(SUPPLIED ENTRIES)
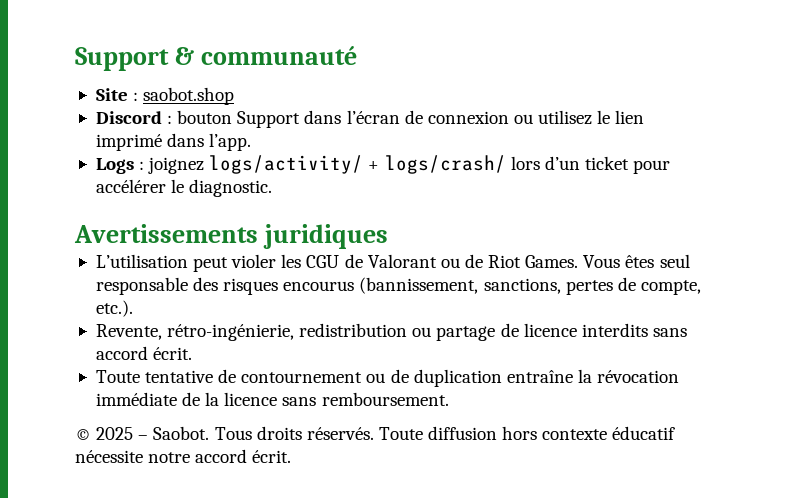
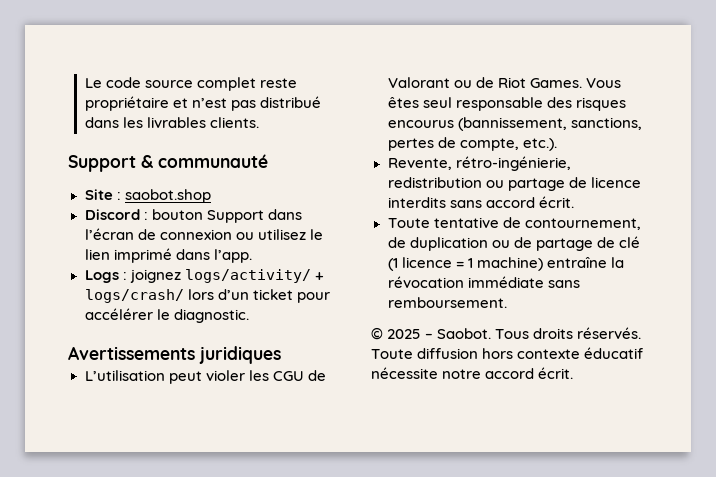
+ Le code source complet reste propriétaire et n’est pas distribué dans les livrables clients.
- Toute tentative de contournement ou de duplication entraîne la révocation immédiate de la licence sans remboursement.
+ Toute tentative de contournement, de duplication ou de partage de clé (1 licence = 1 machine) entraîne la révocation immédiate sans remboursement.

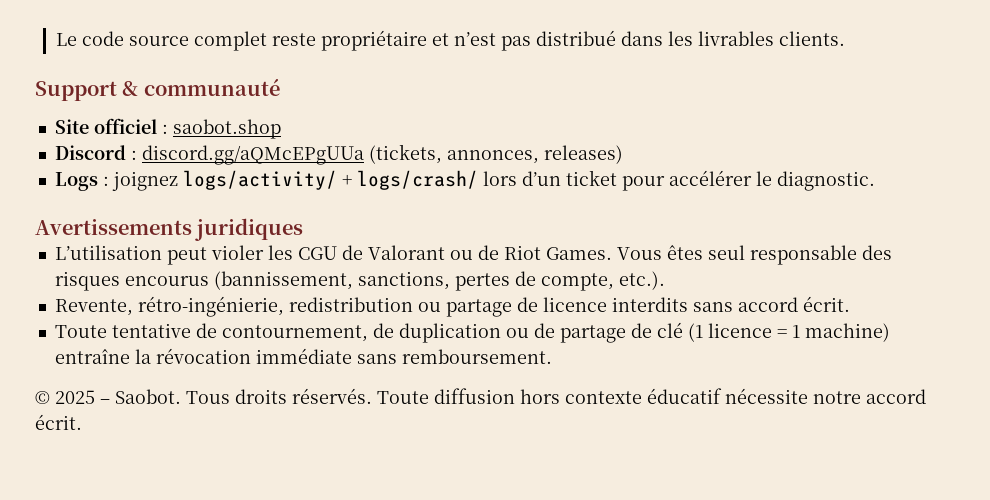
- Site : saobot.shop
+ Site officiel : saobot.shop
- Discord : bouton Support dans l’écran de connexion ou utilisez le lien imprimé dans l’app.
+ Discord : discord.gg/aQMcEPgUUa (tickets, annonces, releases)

(EXERCISE OBJECTIVE)
The lines from the one containing "immédiate sans remboursement." to the end of the material must be output exactly, both ends included; no picture may appear.

(WRITTEN REPLY)
+ Toute tentative de contournement, de duplication ou de partage de clé (1 licence = 1 machine) entraîne la révocation immédiate sans remboursement.

- Site : saobot.shop
+ Site officiel : saobot.shop
- Discord : bouton Support dans l’écran de connexion ou utilisez le lien imprimé dans l’app.
+ Discord : discord.gg/aQMcEPgUUa (tickets, annonces, releases)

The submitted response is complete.